I have to admit, as frequently as I hear it, it never fails to sting me. There is no doubt that the biggest obstacle to evangelization is the bad example of Christians. If we were living the gospel message with integrity, sharing our food with the poor, loving one another and worshiping with joy every Sunday, there would be no need for apologetics and evangelization. The beauty of Jesus’ message and the power of the Christian life would be clear to all. It is painfully evident to me that my primary evangelizing effort must be to my own heart, mind and soul. If I am not preaching the word of God with my actions, none of my words will have any effect.
On the other hand, I have found that I need not fold whenever someone pulls the hypocrite card. I usually counter by asking them what they mean and if they can give me an example. Usually I find with a little prodding that what is really going on is that they are projecting on to Christians their own feelings of shame and inadequacy. They realize how they have failed to live up to their own ideals and so picture a Christian community looking at them with the same disdain they often feel for themselves.

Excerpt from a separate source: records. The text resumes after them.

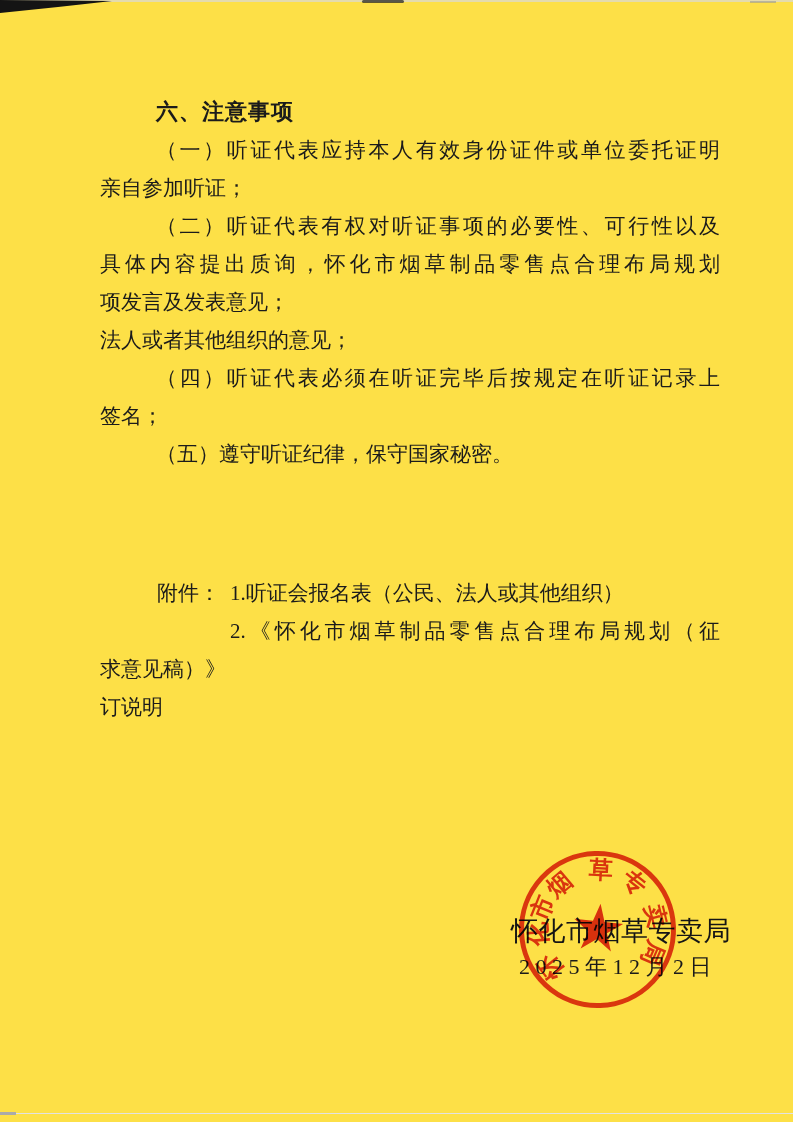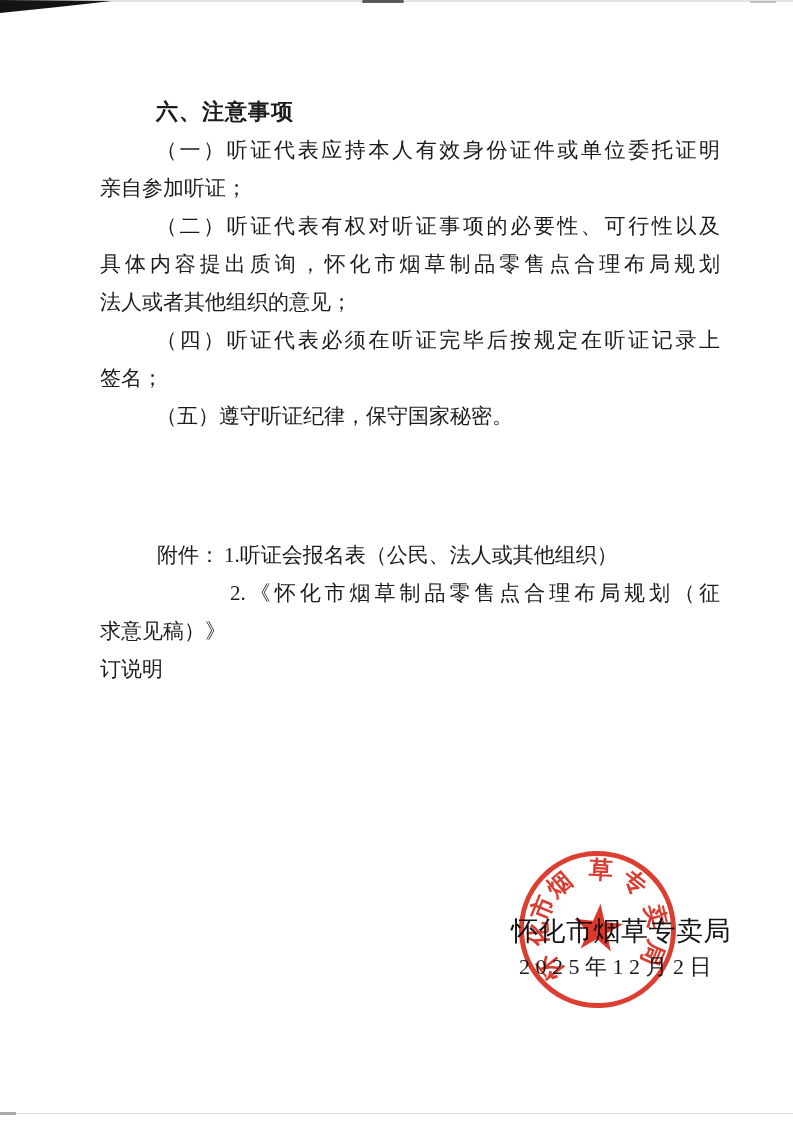--- a/index.html
+++ b/index.html
@@ -8,7 +8,7 @@
     position:relative;
     width:793px; height:1122px;
     margin:0 auto;
-    background:#ffffff;
+    background:#fde047;
     overflow:hidden;
     font-family:"Liberation Serif","DejaVu Serif",serif;
     color:#1b1b1b;

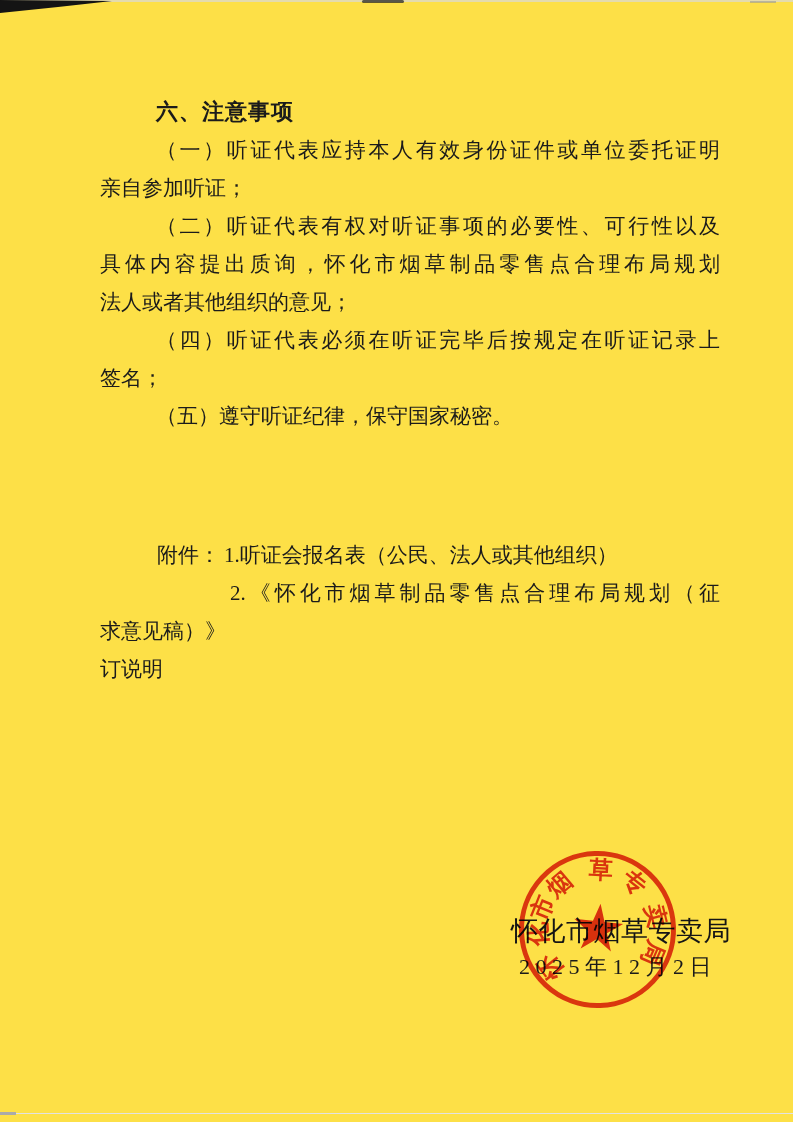--- a/index.html
+++ b/index.html
@@ -62,6 +62,7 @@
     <div class="line">亲自参加听证；</div>
     <div class="line indent fill">（二）听证代表有权对听证事项的必要性、可行性以及</div>
     <div class="line fill">具体内容提出质询，怀化市烟草制品零售点合理布局规划</div>
+    <div class="line">项发言及发表意见；</div>
     <div class="line">法人或者其他组织的意见；</div>
     <div class="line indent fill">（四）听证代表必须在听证完毕后按规定在听证记录上</div>
     <div class="line">签名；</div>

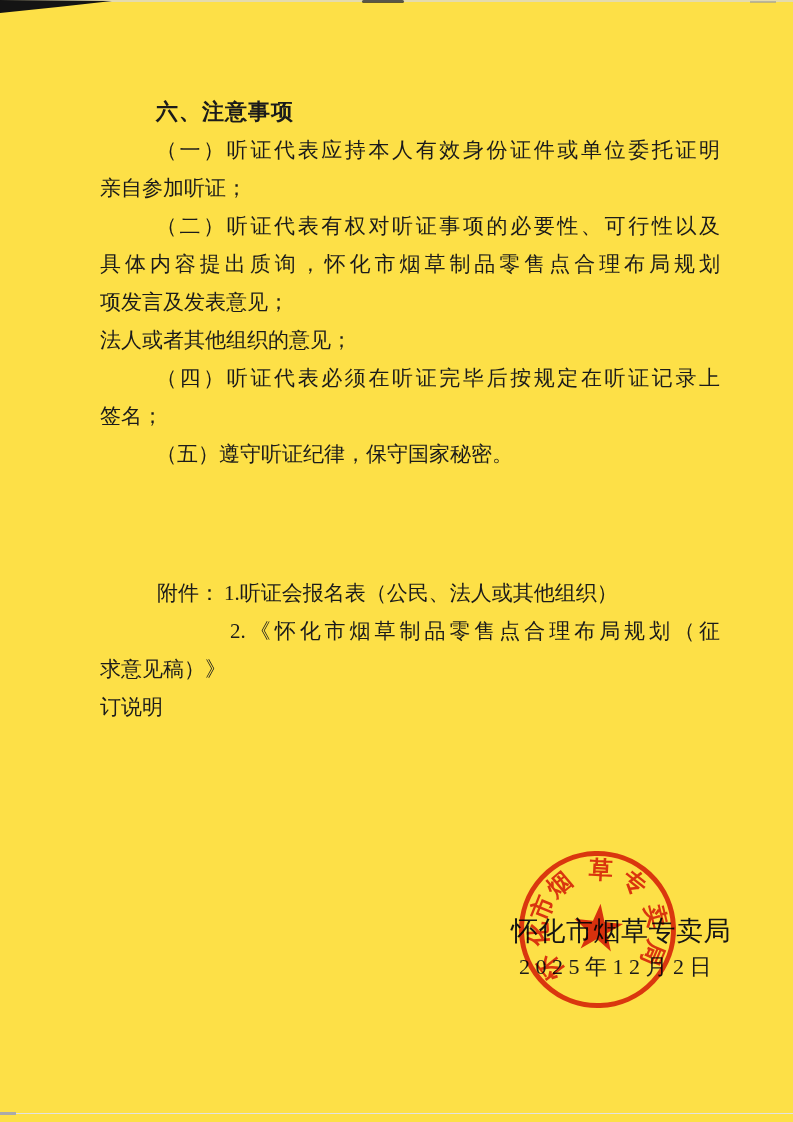--- a/index.html
+++ b/index.html
@@ -30,7 +30,7 @@
   .fill { text-align:justify; text-align-last:justify; }
   .attachments { margin-top:101px; }
   .att-first { padding-left:57px; }
-  .att-label { margin-right:4px; }
+  .att-label { margin-right:10px; }
   .att-cont { padding-left:130px; }
   .att-fill { text-align:justify; text-align-last:justify; }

One approach I’ve taken when dealing with the charge of hypocrisy is using the example of a gym. We do not go to the gym to show off our strength but to build it. We are not there to model our physique but to improve it. Just so, we do not go to church to show off our holiness but to grow in it through the grace of God. Jesus put it this way: “Those who are well do not need a doctor. Sick people do.” A congregation at worship will be made up of all types of people with all types of sin, weaknesses and temptations. None of us deserves to be there or has earned our spot in the pew. We are there because we have been touched by the teaching of Christ and are striving to emulate Him. We often fall and so are in need of forgiveness, inspiration and renewed resolve. Just as we shouldn’t be surprised to find sick people in the hospital, we shouldn’t be surprised to find sinners in church.
Also, when I go to church, I want to be accepted as I am - even with my sins and faults. I don’t want to be looked down upon because I struggle to live my faith. I don’ want to be judged because I still have a long way to go to be the model of love that Jesus calls me to be. So, I would really be a hypocrite if I did not extend that same charity to my fellow worshipers. I should be willing to accept them with all their sins and failings just as I would want them to accept me - even when their sin is that of hypocrisy.
Most often, I find the hypocrisy card is played as an excuse for not going to Mass and living the Christian life. Sadly we too often give such people more than enough reason to level that charge at us. But we must still press on, pushing through to the heart of the matter which is Jesus and the relationship of love He extends even to hypocrites like me.